Even though Bob Dylan said you don't need a weatherman to know which way the wind blows, I nominate Lindsey Graham (R-Shifting Sands) for that position. He missed his calling. He should have been a meteorologist. He has an uncanny knack for knowing which way the wind blows. With Obama in power he cozied up to his friend of convenience, the late great John McCain (R-Integrity). Graham, whose self-proclaimed deepest fear is irrelevance, could be relied upon to parrot McCain, and often President Obama.
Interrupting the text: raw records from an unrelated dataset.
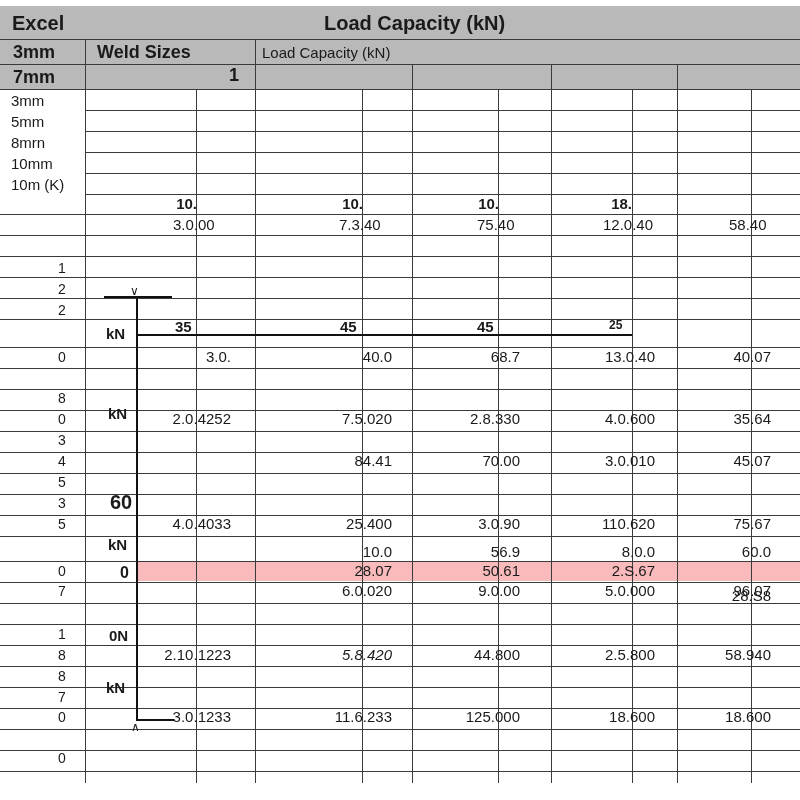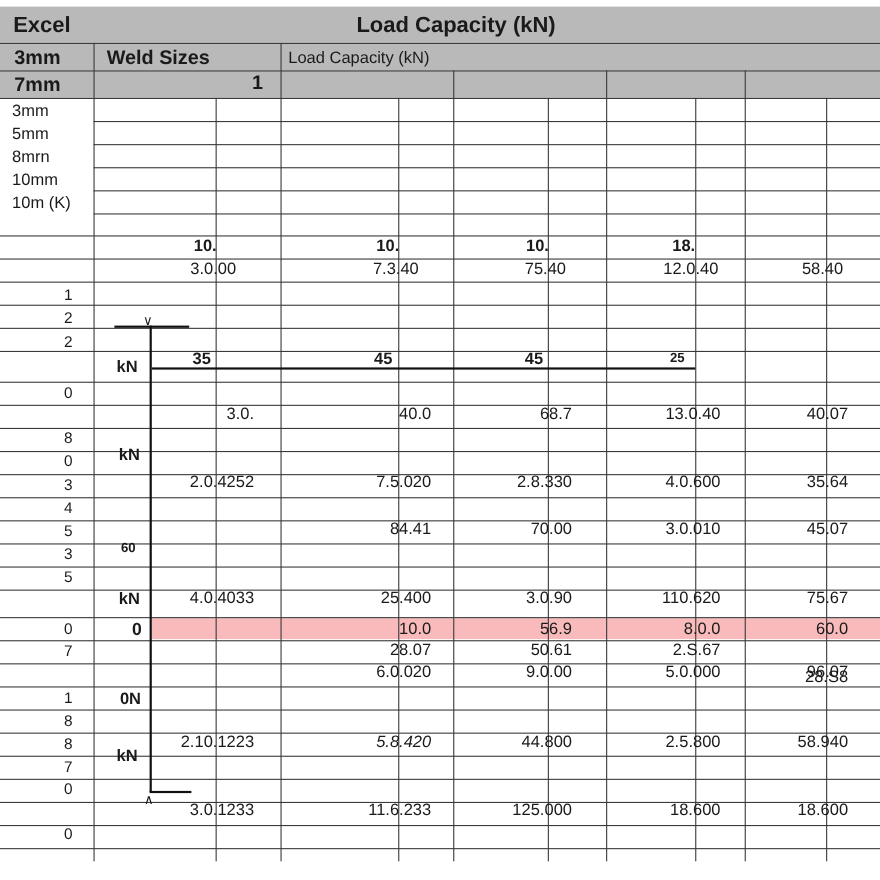--- a/index.html
+++ b/index.html
@@ -16,7 +16,7 @@
   .hdr-small { font-size: 15px; }
   .label { font-size: 15px; }
   .rownum { font-size: 14px; text-align: center; width: 30px; }
-  .val { font-size: 15px; text-align: left; margin-top: 20px; }
+  .val { font-size: 15px; text-align: left; }
   .bold { font-weight: bold; }
   .axislbl { font-size: 15px; font-weight: bold; }
   .highlight { position: absolute; background: #f7b3b3; opacity: 0.9; }

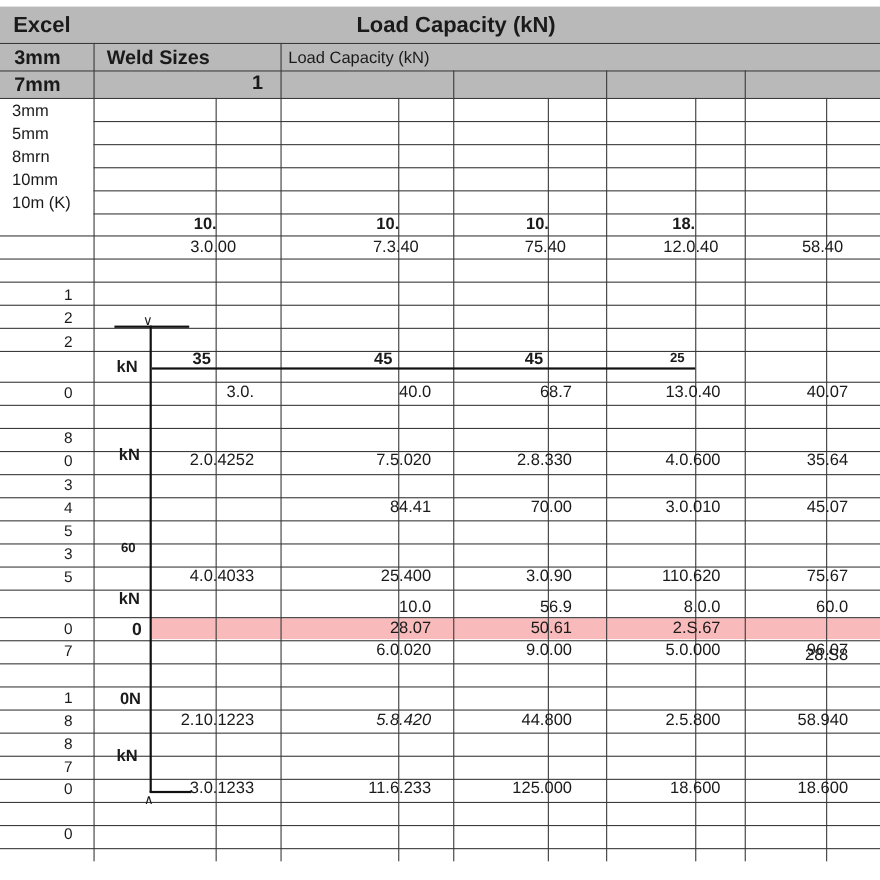--- a/index.html
+++ b/index.html
@@ -139,7 +139,7 @@
 
 <div class="txt axislbl" style="left:106px;top:326px;">kN</div>
 <div class="txt axislbl" style="left:108px;top:406px;">kN</div>
-<div class="txt axislbl" style="left:110px;top:492px;font-size:12px;">60</div>
+<div class="txt axislbl" style="left:110px;top:492px;font-size:20px;">60</div>
 <div class="txt axislbl" style="left:108px;top:537px;">kN</div>
 <div class="txt axislbl" style="left:120px;top:565px;font-size:16px;">0</div>
 <div class="txt axislbl" style="left:109px;top:628px;">0N</div>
Before he died, Senator McCain saw Senator Graham drifting toward the new center of power in what was once the Grand Old Party, and which for its entire history, championed freedom, and for the last twenty years, disdained Vladimir Putin as a former KGB agent and current despot intent on dragging unwilling former satellites back into Russia’s orbit. John McCain was distraught. I guess it’s good he didn’t live to see his former colleague sell out entirely to a transactional reality television star who has spent >$30m on golf in the last month. (Transportation and security are the two big line items—no greens fees since the president owns the courses). That’s more than we spent last year on the Consumer Financial Protection Bureau.
An aside: The CFPB has returned a whopping $21B to defrauded consumers, $7.7B of which is in debt relief from usurious and unscrupulous lenders of last resort. Prior to the CFPB, consumers had little recourse against the big banks, payday lenders, and credit card companies. It’s no surprise that the Trump Administration, receiving marching orders from the Heritage Foundation’s Project 2025, and oodles of cash from said banks, sides with financial institutions over average Americans.
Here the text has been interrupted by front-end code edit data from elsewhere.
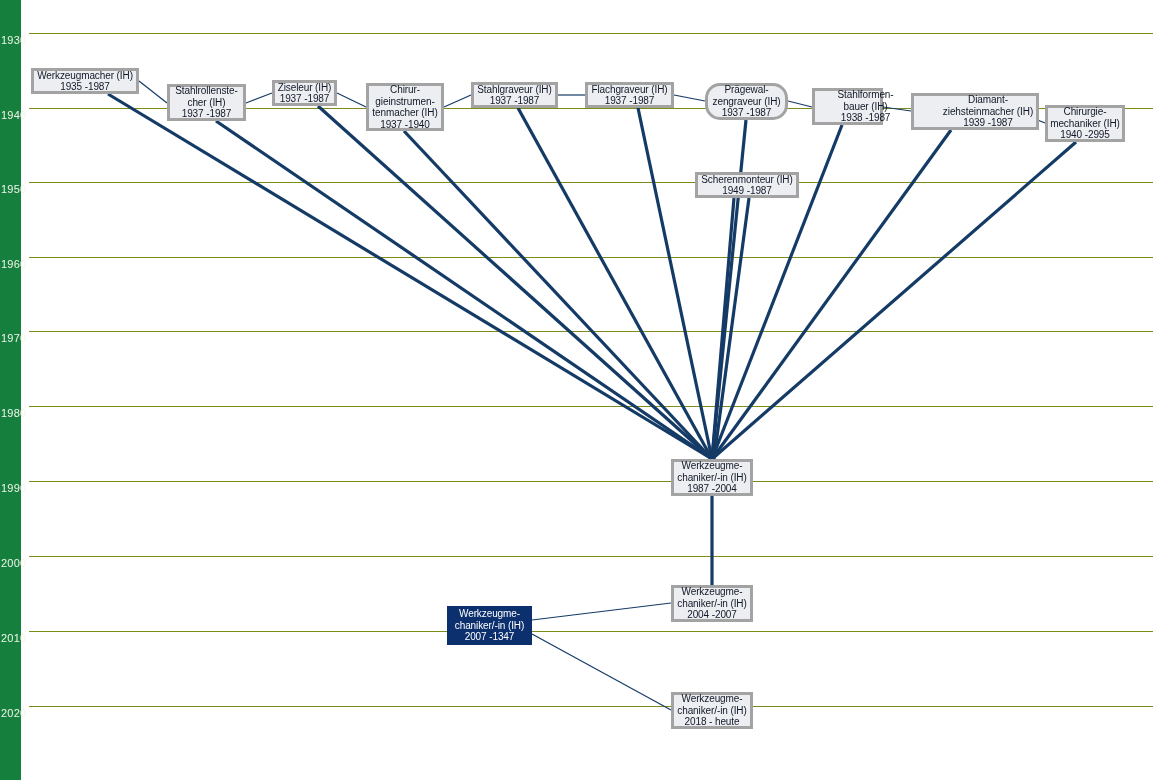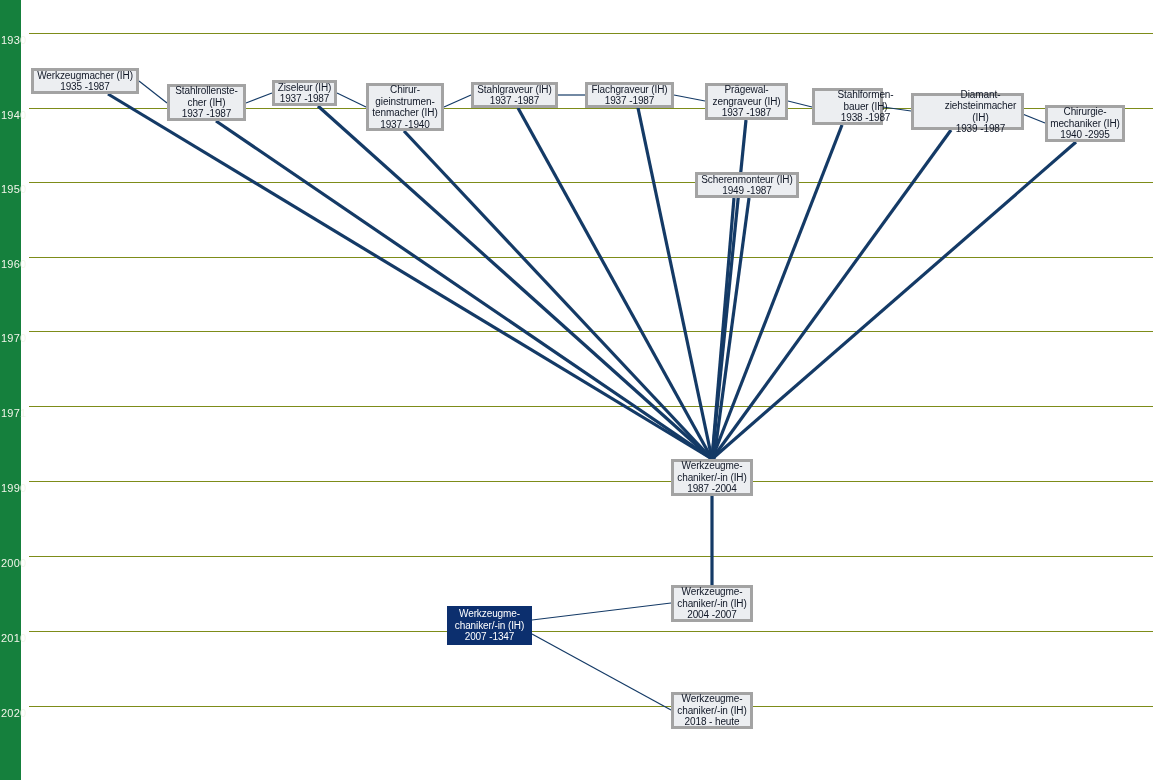--- a/index.html
+++ b/index.html
@@ -174,7 +174,7 @@
         <span class="n-title">Flachgraveur (IH)</span>
         <span class="n-years">1937 -1987</span>
       </div>
-      <div class="node" style="left: 705px; top: 83px; width: 83px; height: 37px;">
+      <div class="node" style="left: 705px; top: 83px; width: 83px; height: 37px; border-radius: 15px;">
         <span class="n-title">Prägewal-
 zengraveur (IH)</span>
         <span class="n-years">1937 -1987</span>

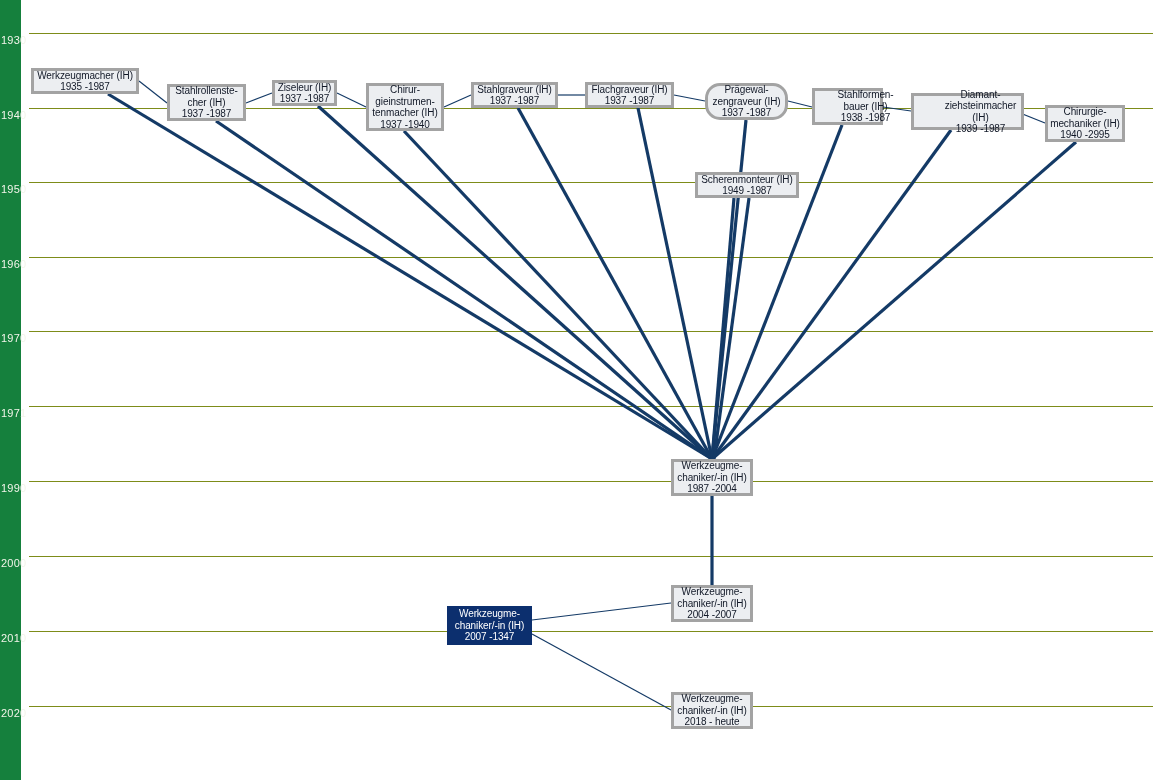--- a/index.html
+++ b/index.html
@@ -184,7 +184,7 @@
 bauer (IH)</span>
         <span class="n-years">1938 -1987</span>
       </div>
-      <div class="node" style="left: 911px; top: 93px; width: 113px; height: 37px; padding-left: 28px;">
+      <div class="node" style="left: 911px; top: 93px; width: 128px; height: 37px; padding-left: 28px;">
         <span class="n-title">Diamant-
 ziehsteinmacher (IH)</span>
         <span class="n-years">1939 -1987</span>

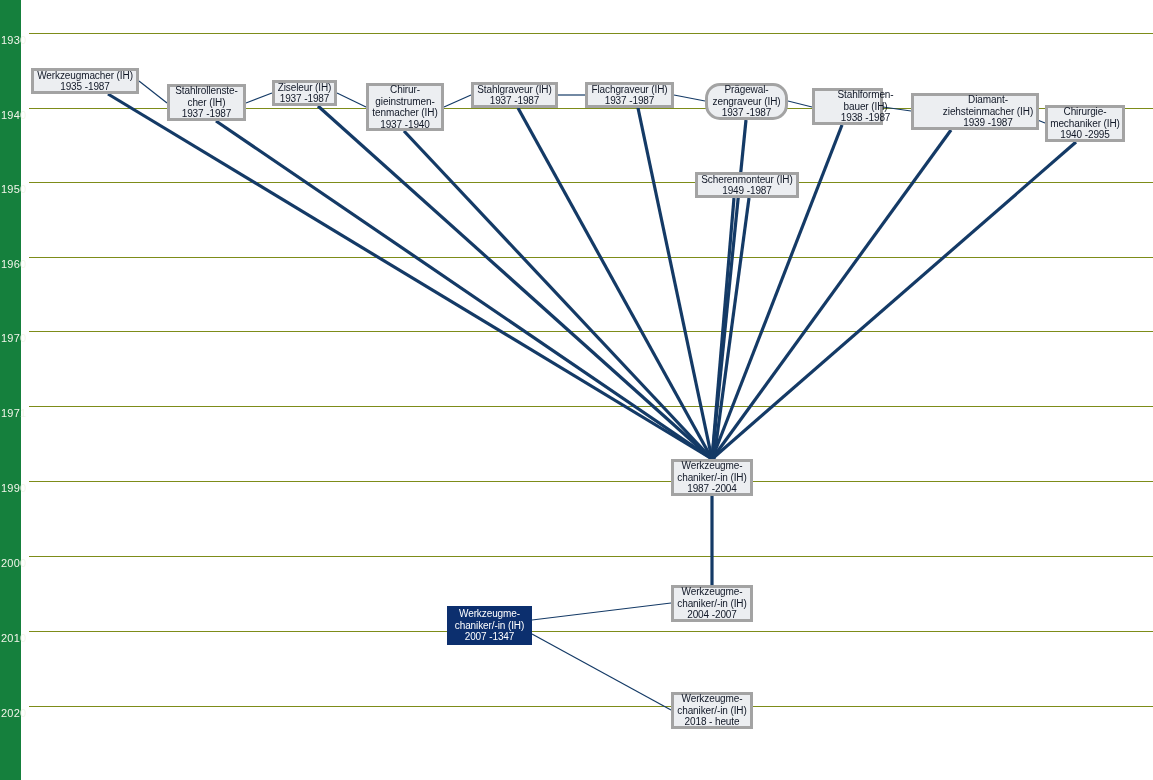--- a/index.html
+++ b/index.html
@@ -139,7 +139,7 @@
       <div class="year-label" style="top: 184px;">1950</div>
       <div class="year-label" style="top: 259px;">1960</div>
       <div class="year-label" style="top: 333px;">1970</div>
-      <div class="year-label" style="top: 408px;">1971</div>
+      <div class="year-label" style="top: 408px;">1980</div>
       <div class="year-label" style="top: 483px;">1990</div>
       <div class="year-label" style="top: 558px;">2000</div>
       <div class="year-label" style="top: 633px;">2010</div>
If you’re not paying attention—I don’t blame you, it’s overwhelming—this is just a piece of the massive undoing being directed Elon Musk. Of course we’re all in favor of un-bloated efficient government, but the Muskovites are gleefully taking a chainsaw to the bureaucracy. A scalpel would’ve been smarter.
Little Marco becomes one with Oval Office couch
And then there’s Little Marco Rubio, our pliant Secretary of State, who used to recognize Putin for the murderous thug he is. He wasn’t bashful about saying so. That all ended in the Oval as he slumped on a couch. Had he been a turtle, he’d have pulled his head into his shell. Mortified or not, Little Marco—you do have to hand it to The Donald—he’s mastered the insulting nickname—weathered the Trump/Vance storm of invective aimed at the only guy in the room with an ounce of courage, Volodymyr Zelensky, Ukraine’s embattled wartime president. He could have been there to give a lesson in ethics and principles, but instead was assigned the role of punching bag by Putin’s thuggish friends, Donald Trump, JD Vance, Lindsey Graham, and Marco Rubio.
You can sue Rubio, Vance, and Graham for giving you whiplash—their collective about-face spun more than a few heads. Go ahead. They’re well insured, and you pay that bill anyway.
I have an old friend named Brad Sharp who has spent a lot of time in Russia. I don’t agree with him about how to resolve Russia’s war, but I have little expertise here, and am probably naïve. Because of that, I asked him to weigh in. He wrote: “I do believe that offering NATO membership to Ukraine would lead to an eventual WW III. The majority of people in the Dumbas, Lugansk, and Crimea regions would rather be Russian than Ukrainian. Many already hold Russian passports. For there to be any kind of workable peace plan, negotiations will have to include at the minimum making these areas some kind of autonomous region like Abkhazia and South Ossetia in the Republic of Georgia. The Ukrainians might not like it but it would recognize the principle of self-determination and choice of government by the people that live there and end the current war.”
Personally, I can’t imagine trusting Putin enough to let him keep a beachhead in Ukraine, but an international peace keeping force in an autonomous zone in Eastern Ukraine might be workable.
Any way you look at it, Trump has made a one-hundred-eighty degree turn in both American foreign policy and our eight-decade collaboration with Western Europe. It sure looks like President Trump wants to return us to the era of Big Powers big-footing small countries and small alliances. It appears that he wants Xi of China to control Asia, Putin of Russia to again control Eastern Europe, giving the U.S. control of the Americas.
Nervous former partners and allies like Japan, Taiwan, the Philipines, Australia, New Zealand, Denmark, Canada, Panama, the Baltic and Scandinavian countries know that Trump, and by extension, the United States, is no longer a reliable friend.
©2025 Jon Sinton
Welcome aboard, Jon. The world power balance has been transformed. The US and Russia are becoming allied, against Europe and with uncertainty about China. Can spheres of influence be far behind?
Thanks for the info on the Russian-speaking/leaning areas and the idea of a peacekeeping force. Hadn’t thought about that, but it makes a lot of sense.